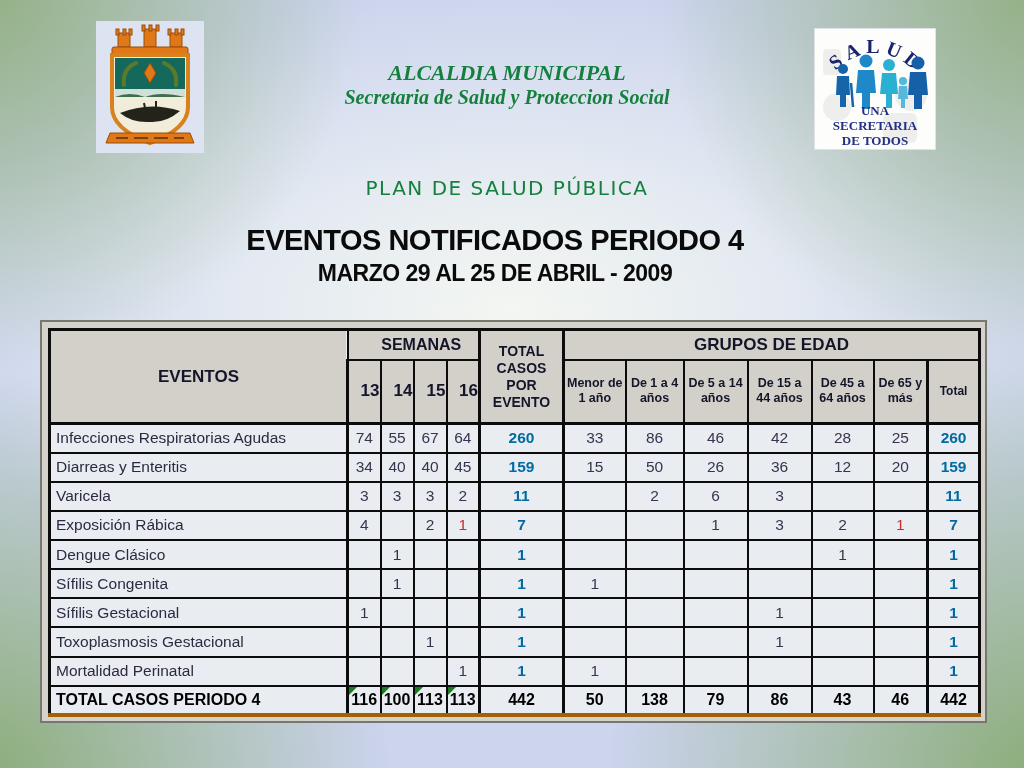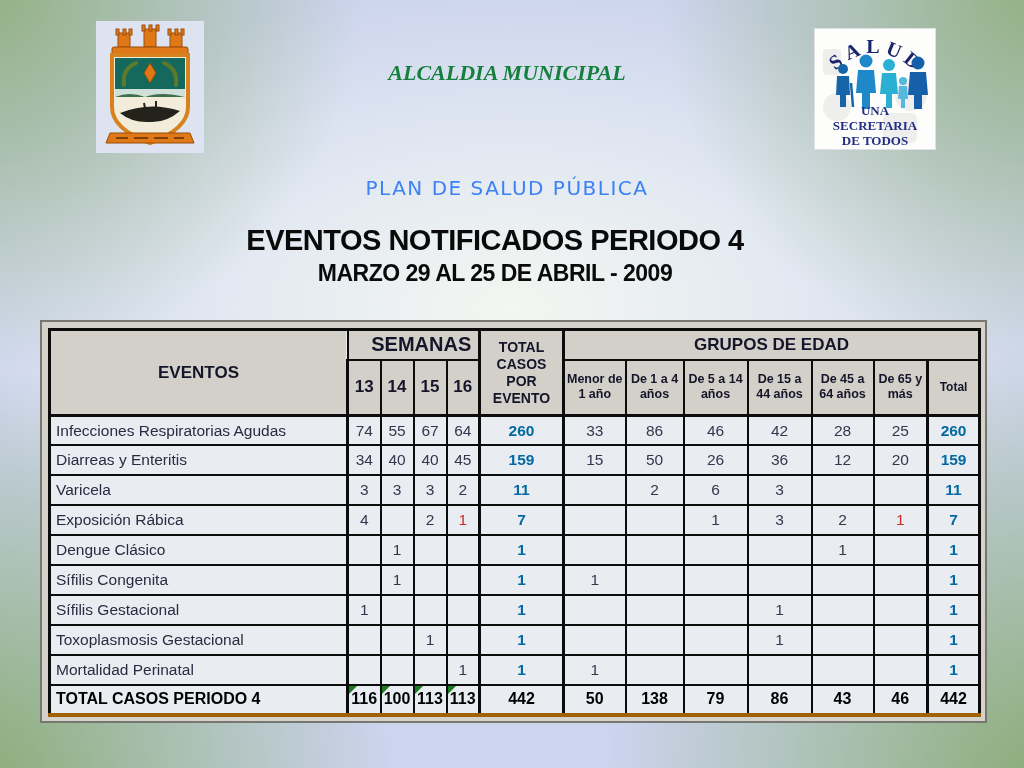--- a/index.html
+++ b/index.html
@@ -167,6 +167,7 @@
 
 <div class="inst-block">
   <div class="inst-l1">ALCALDIA MUNICIPAL</div>
+  <div class="inst-l3">Secretaria de Salud y Proteccion Social</div>
 </div>
 
 <div class="plan-title">PLAN DE SALUD PÚBLICA</div>

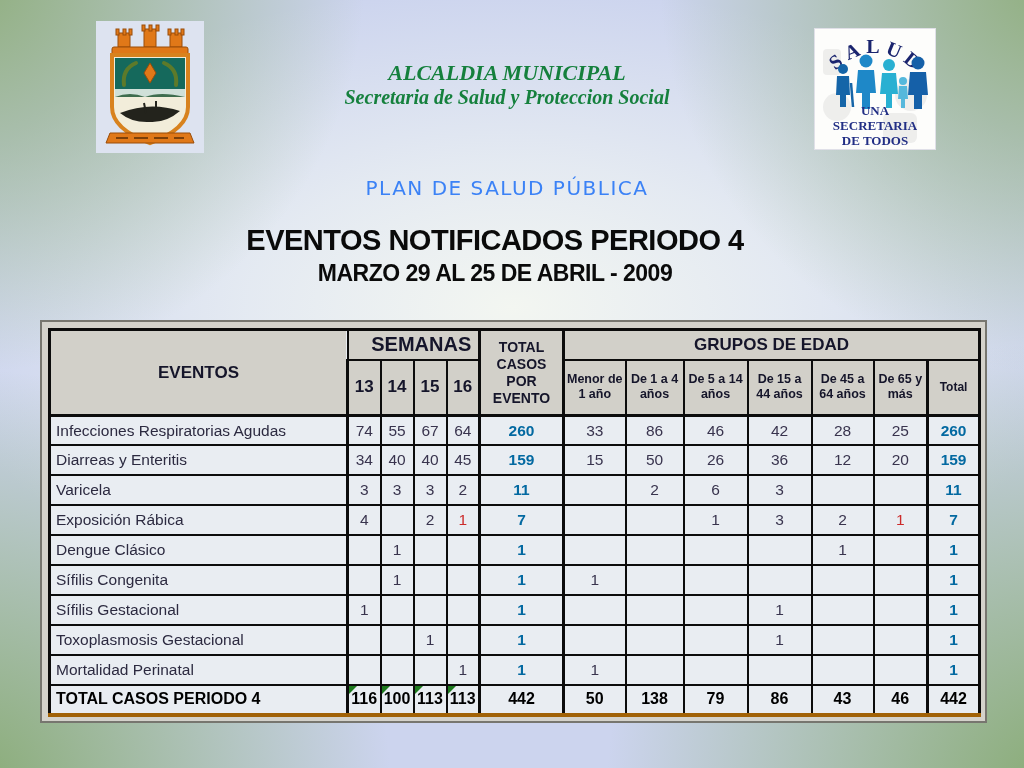--- a/index.html
+++ b/index.html
@@ -24,7 +24,7 @@
   .inst-l3 { font-size:20px; line-height:24px; }
 
   .plan-title { position:absolute; left:207px; top:176px; width:600px; text-align:center;
-    font-family:"DejaVu Sans", sans-serif; font-size:20px; letter-spacing:1.5px; color:#3b82f6; }
+    font-family:"DejaVu Sans", sans-serif; font-size:20px; letter-spacing:1.5px; color:#15803d; }
 
   .slide-title { position:absolute; left:0; top:224px; width:990px; text-align:center;
     font-size:29px; font-weight:bold; color:#0a0a0a; letter-spacing:-0.5px; }

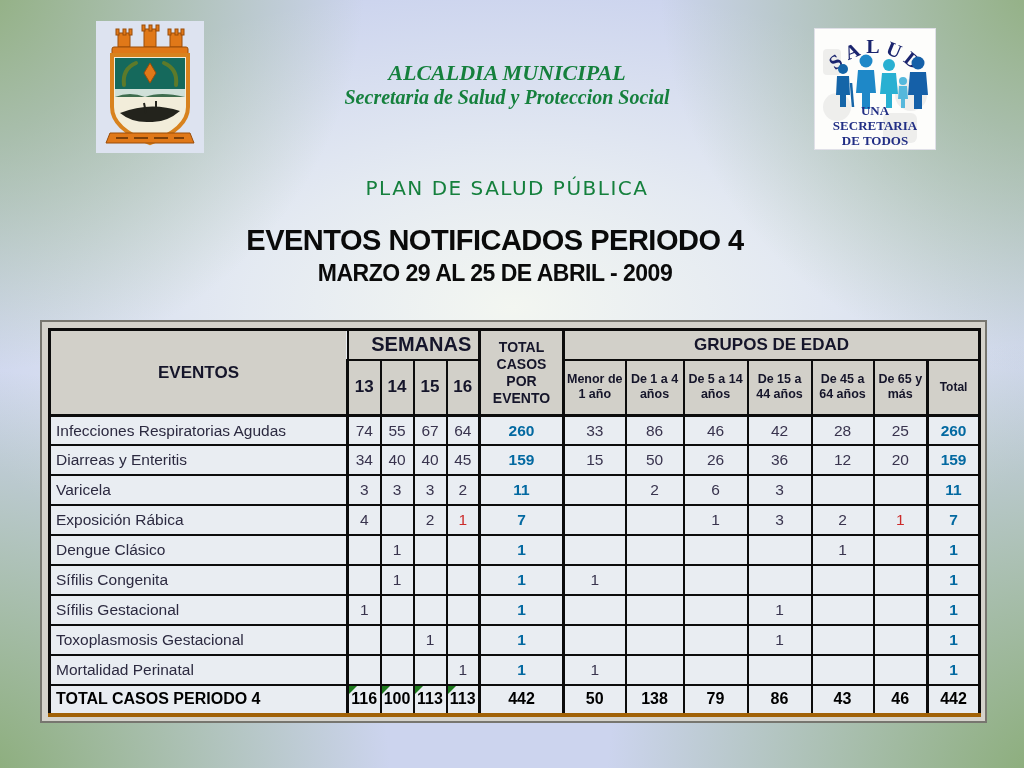--- a/index.html
+++ b/index.html
@@ -50,7 +50,7 @@
   thead th { background:#d2d0c9; font-weight:bold; }
   thead { border-bottom:3px solid #0c0c0c; }
   .h-eventos { font-size:17px; }
-  .h-semanas { font-size:20px; height:30px;padding-left:16px; }
+  .h-semanas { font-size:16px; height:30px;padding-left:16px; }
   .h-grupos  { font-size:17px; }
   .h-week    { font-size:17px; height:56px; }
   .h-tcpe    { font-size:14px; line-height:17px; padding:0 2px; }

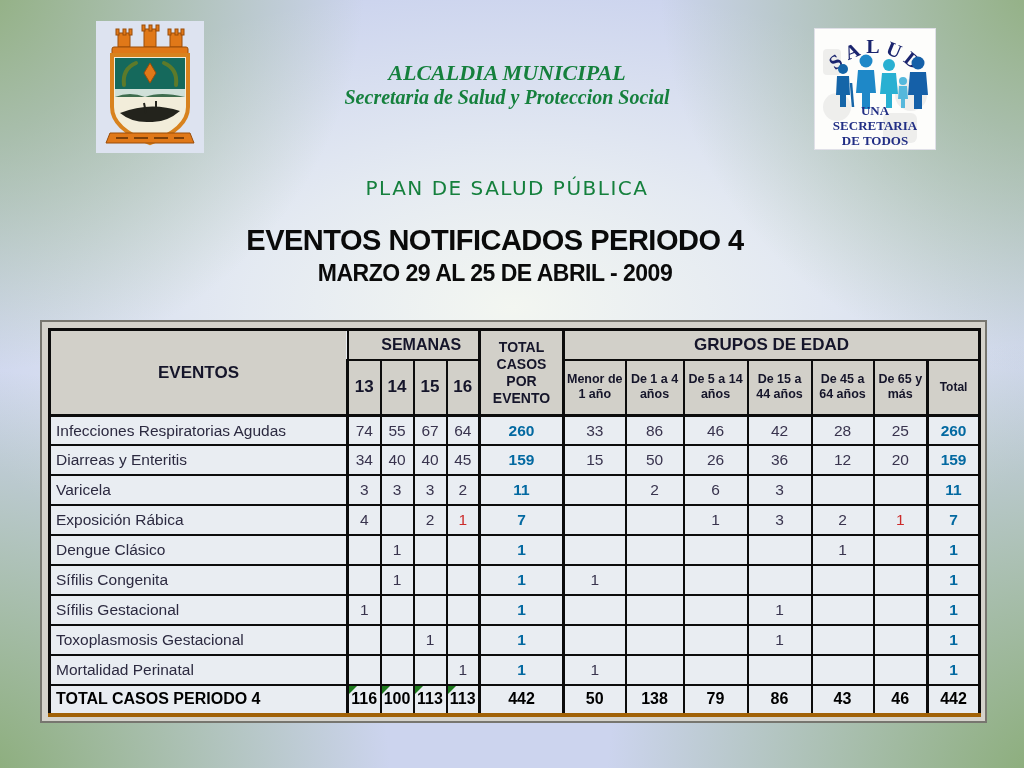--- a/index.html
+++ b/index.html
@@ -52,7 +52,7 @@
   .h-eventos { font-size:17px; }
   .h-semanas { font-size:16px; height:30px;padding-left:16px; }
   .h-grupos  { font-size:17px; }
-  .h-week    { font-size:17px; height:56px; }
+  .h-week    { font-size:17px; height:64px;text-align:right; }
   .h-tcpe    { font-size:14px; line-height:17px; padding:0 2px; }
   .h-age     { font-size:12.5px; line-height:15px; font-weight:bold; padding:0 1px; }
   .h-total   { font-size:12px; }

● About this task:
Each line above that contains the word "thead" should be returned.

● Exercise result:
   thead th { background:#d2d0c9; font-weight:bold; }
   thead { border-bottom:3px solid #0c0c0c; }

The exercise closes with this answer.